══ Listed records

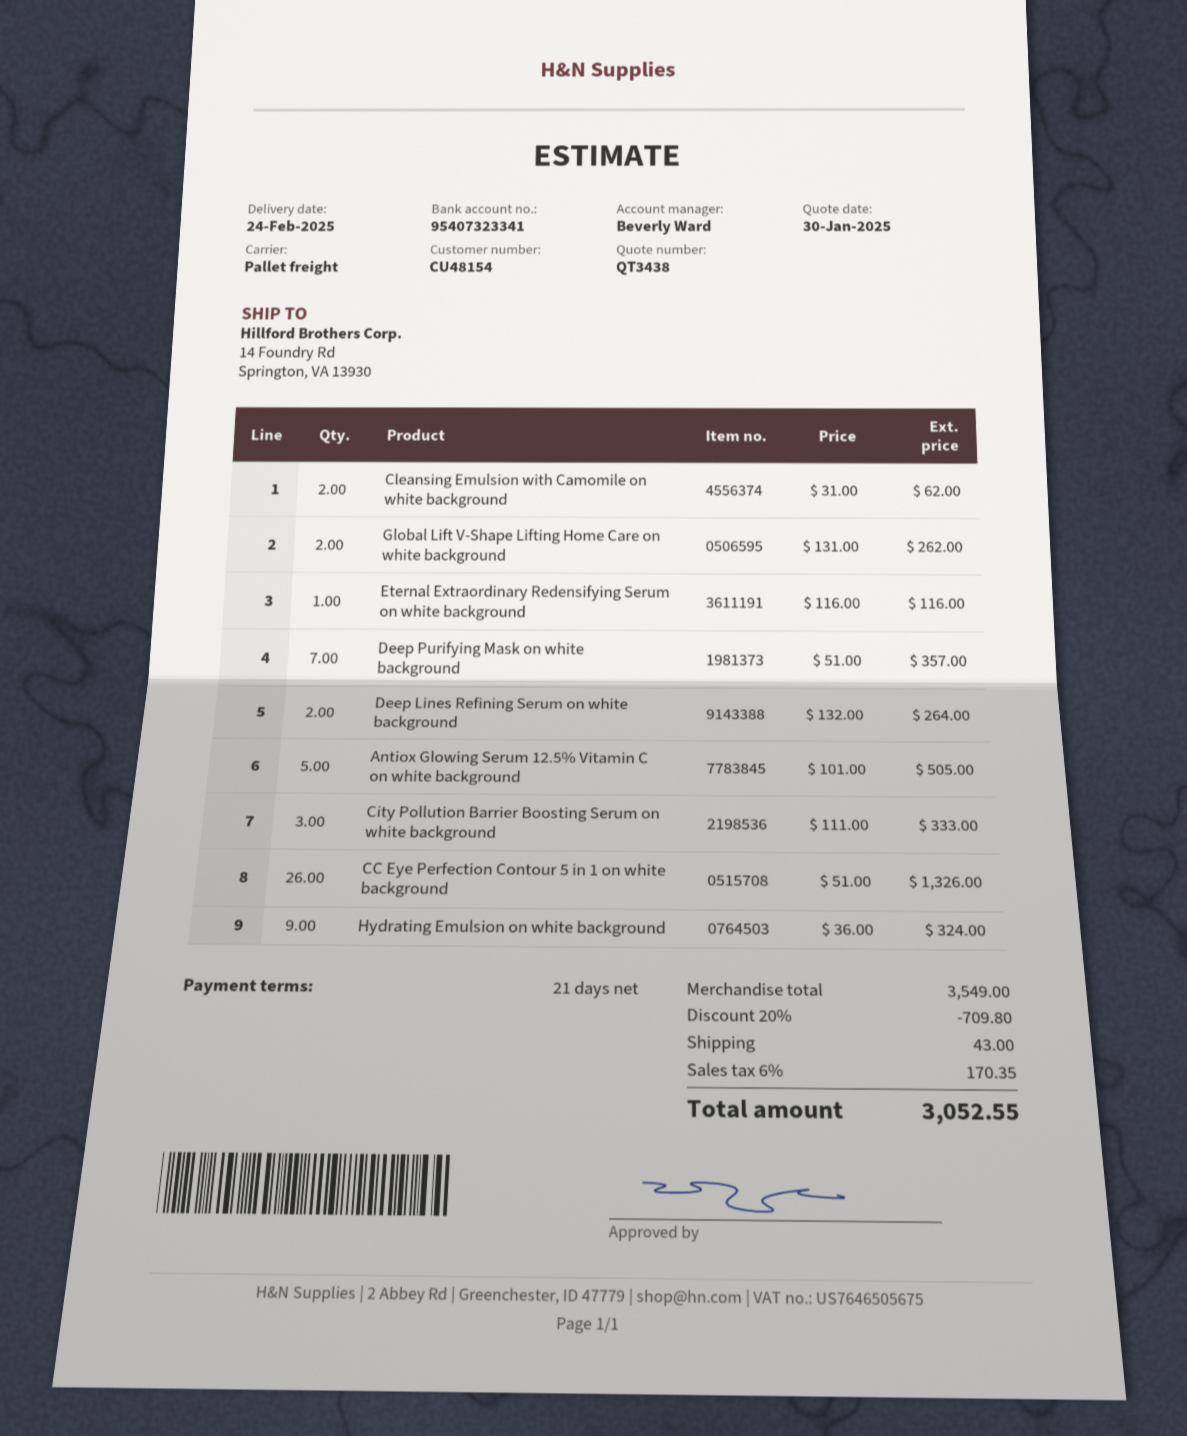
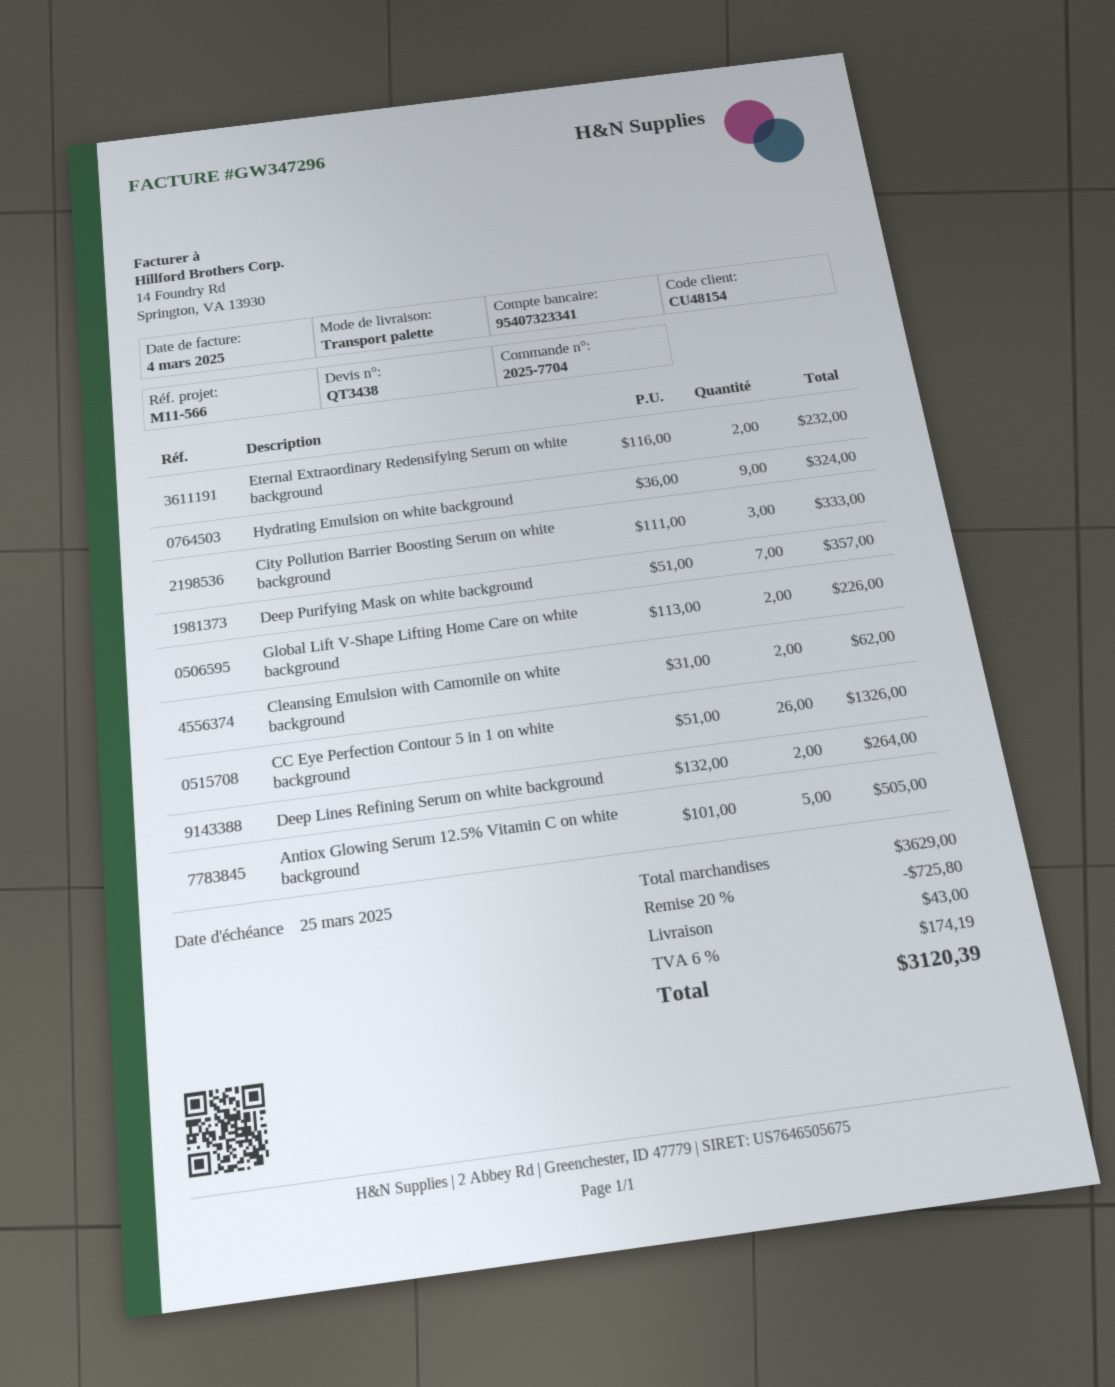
Global Lift V-Shape Lifting Home Care on white background: 2 x 131.00 = 262.00 -> 2 x 113.00 = 226.00
Eternal Extraordinary Redensifying Serum on white background: 1 x 116.00 = 116.00 -> 2 x 116.00 = 232.00
subtotal: 3549.00 -> 3629.00
discount: 20% = 709.80 -> 20% = 725.80
tax: 6% = 170.35 -> 6% = 174.19
total: 3052.55 -> 3120.39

════

Exercise
Return the lines above, starting at the one that contains "Eternal Extraordinary Redensifying" and running through the last, exactly as they appear, with no extra lines.

Response to this task
Eternal Extraordinary Redensifying Serum on white background: 1 x 116.00 = 116.00 -> 2 x 116.00 = 232.00
subtotal: 3549.00 -> 3629.00
discount: 20% = 709.80 -> 20% = 725.80
tax: 6% = 170.35 -> 6% = 174.19
total: 3052.55 -> 3120.39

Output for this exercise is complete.